* **Required work**:
Please give the lines below again exactly as they stand, from the one that contains "html: <div>Average Implementation" up to and including the one that contains "color: #8b5cf6 ->", leaving all pictures out.

*** Material for the task Section Begins ***

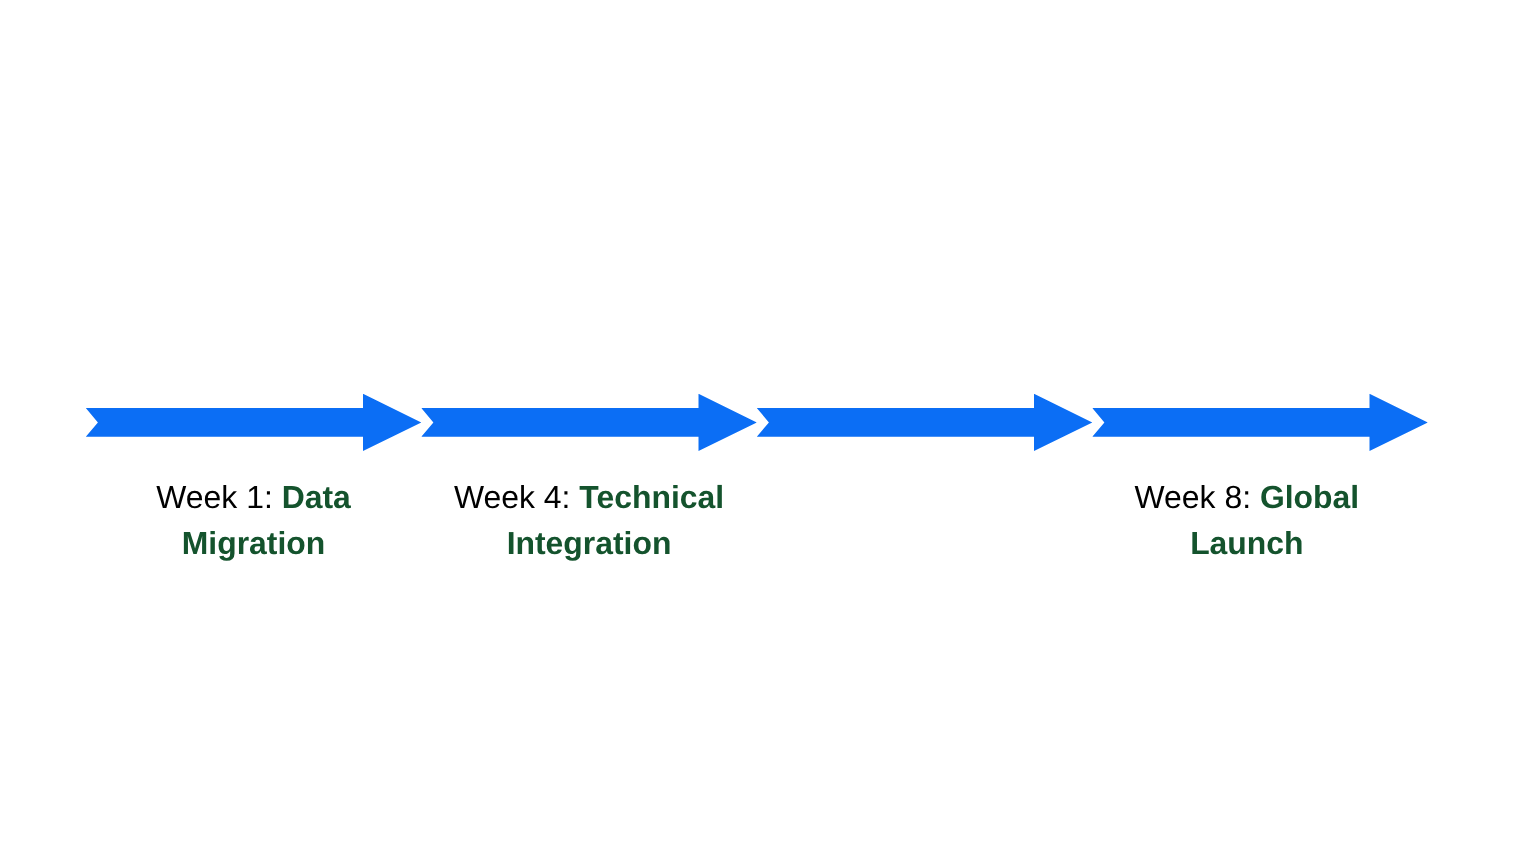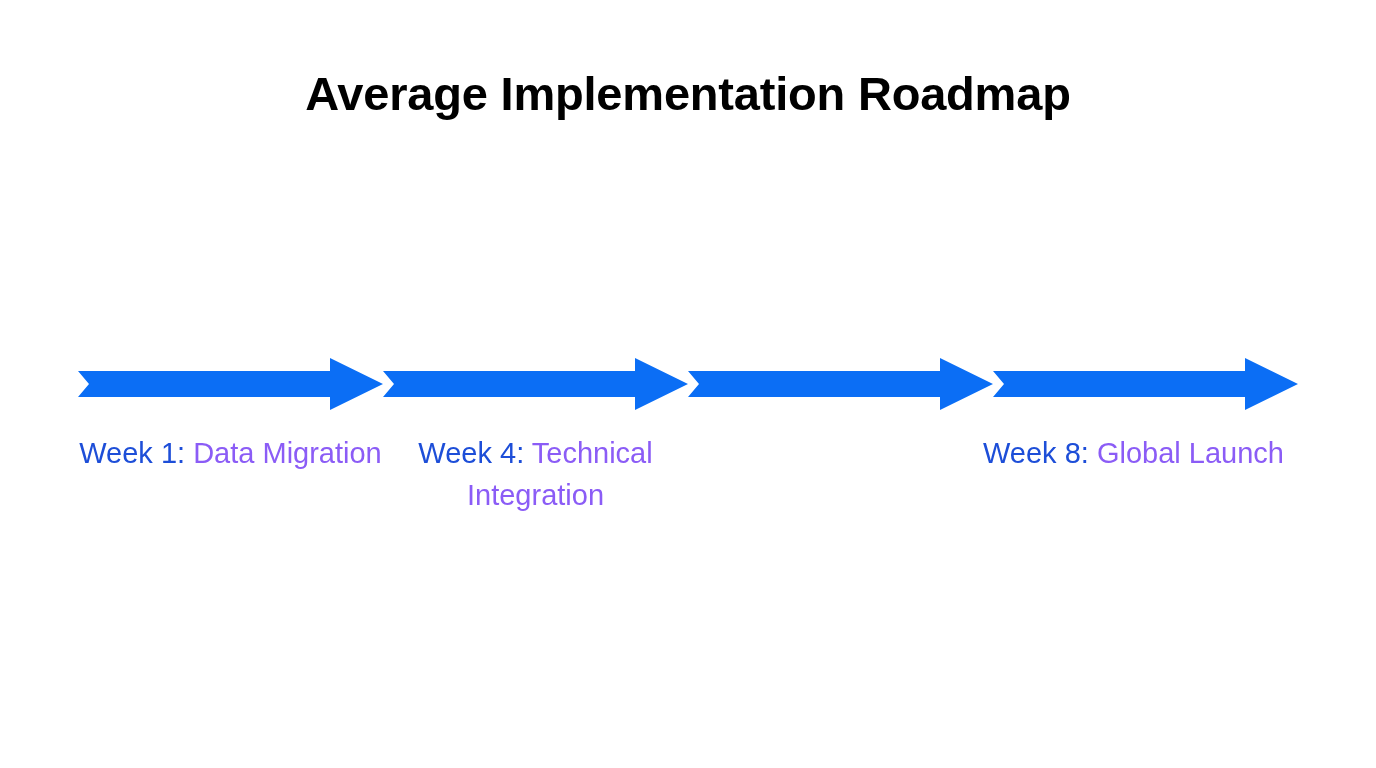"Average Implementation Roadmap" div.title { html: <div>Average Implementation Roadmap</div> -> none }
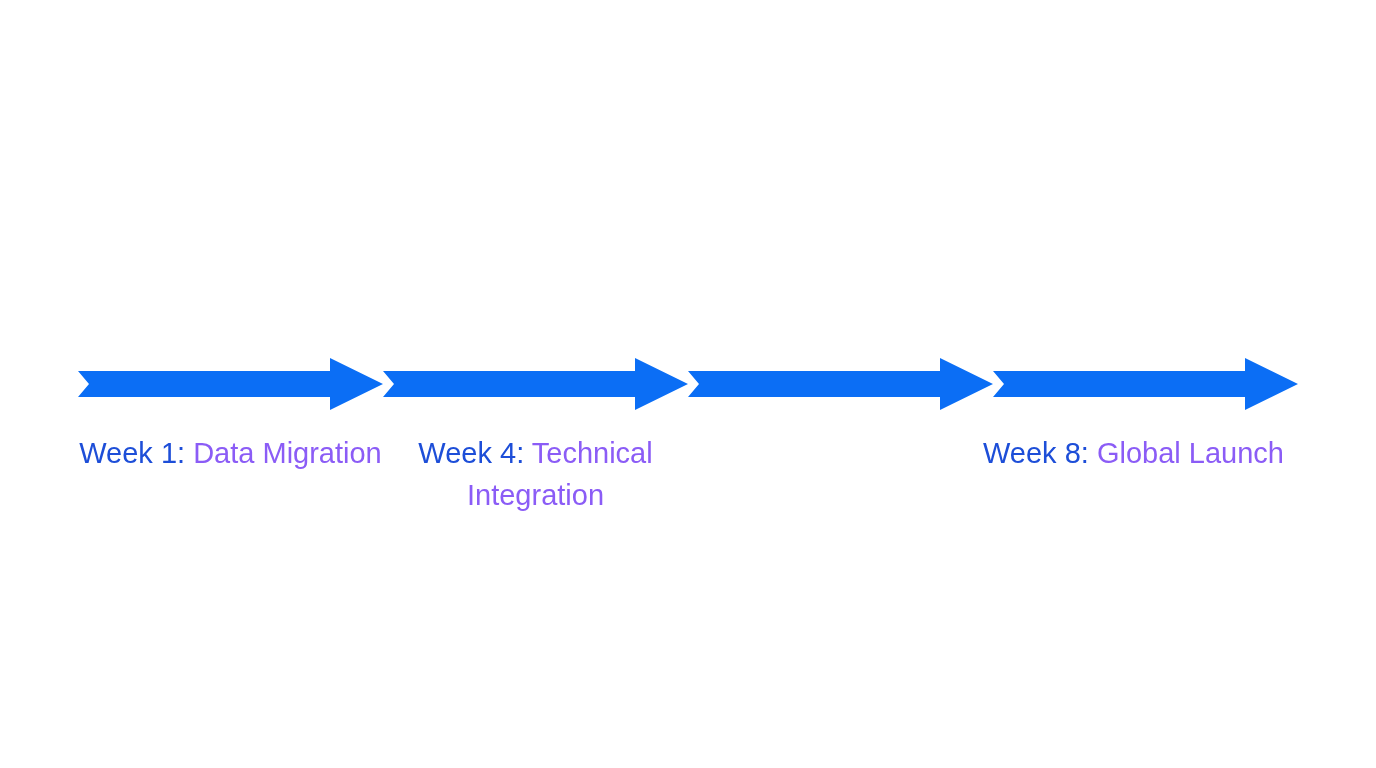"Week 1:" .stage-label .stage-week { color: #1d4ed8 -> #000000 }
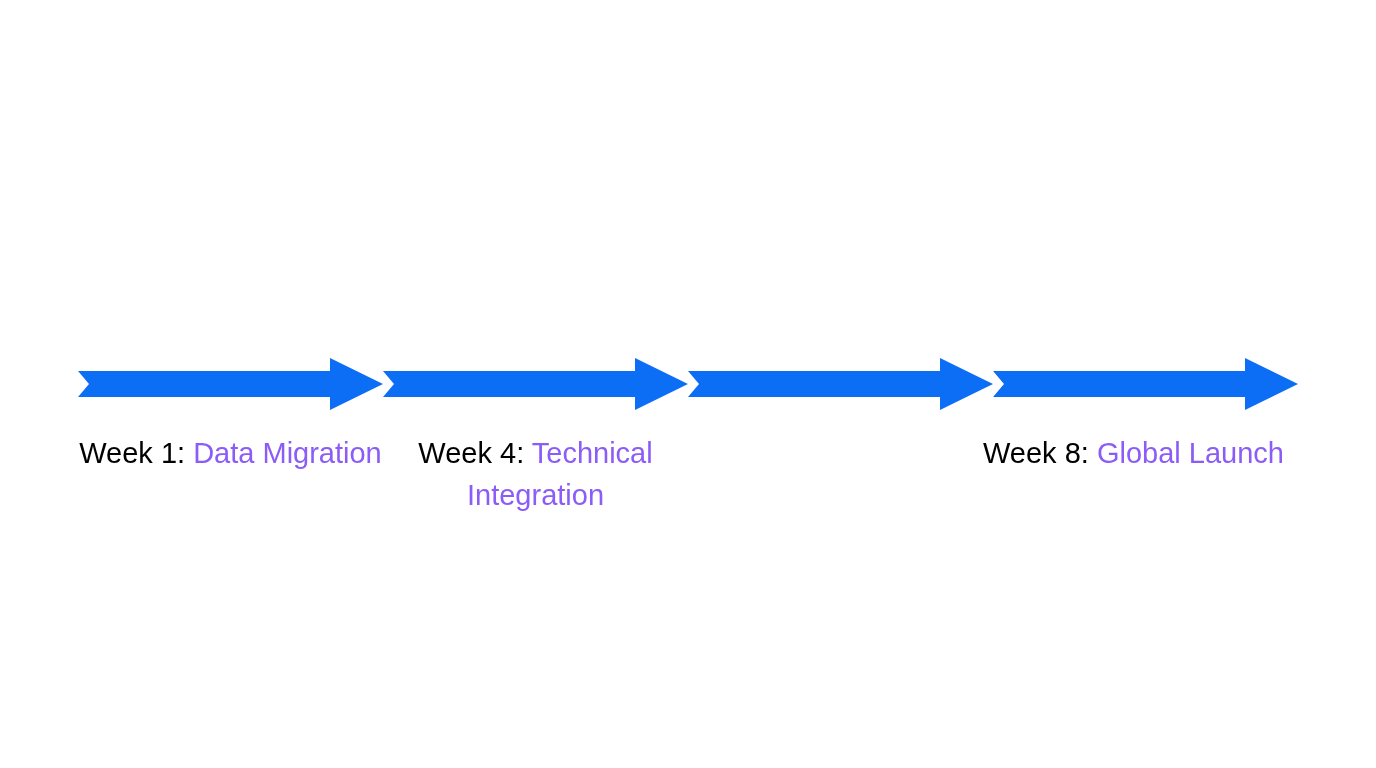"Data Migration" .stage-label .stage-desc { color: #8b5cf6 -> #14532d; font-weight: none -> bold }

*** Material for the task Section Ends ***
*** Material for the task Section Begins ***

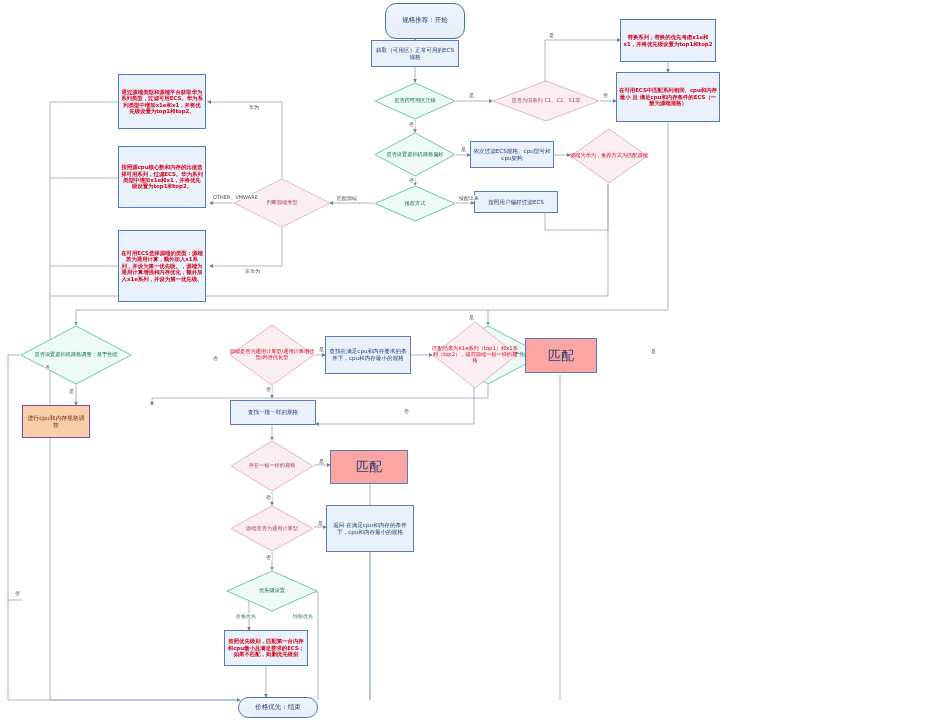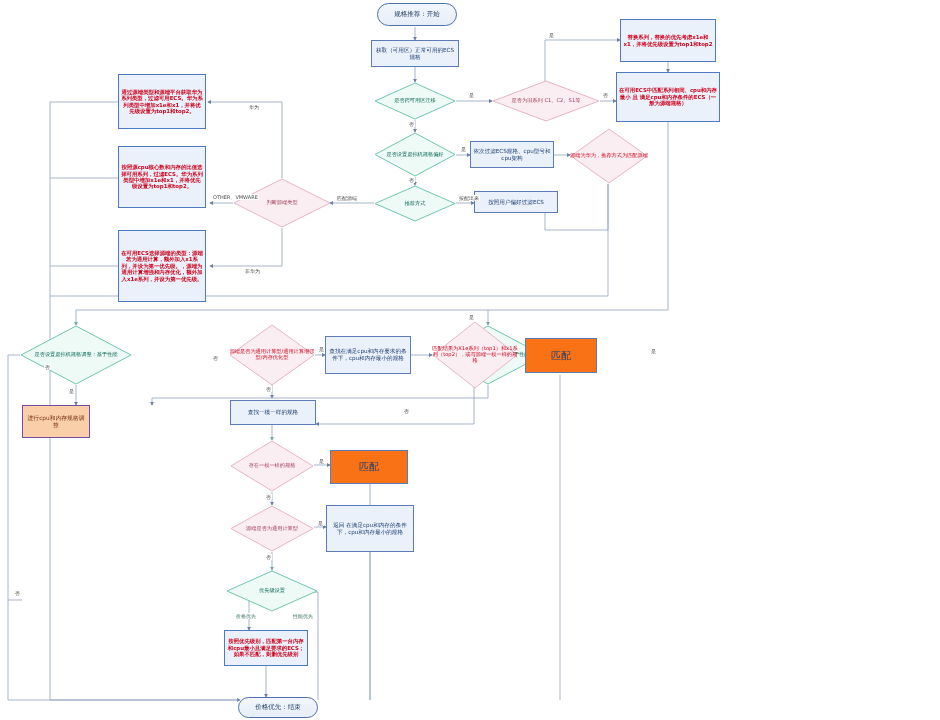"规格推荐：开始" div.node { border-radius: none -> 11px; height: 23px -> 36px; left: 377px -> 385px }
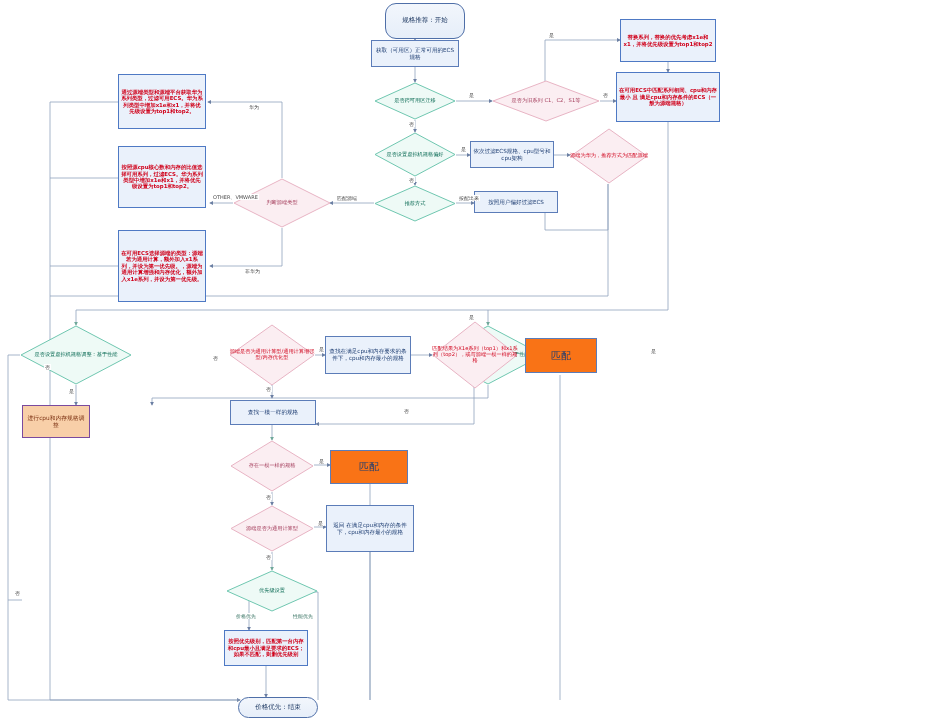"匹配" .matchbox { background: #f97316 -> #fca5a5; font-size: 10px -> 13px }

*** Material for the task Section Ends ***

* **Task solution**:
"Average Implementation Roadmap" div.title { html: <div>Average Implementation Roadmap</div> -> none }
"Week 1:" .stage-label .stage-week { color: #1d4ed8 -> #000000 }
"Data Migration" .stage-label .stage-desc { color: #8b5cf6 -> #14532d; font-weight: none -> bold }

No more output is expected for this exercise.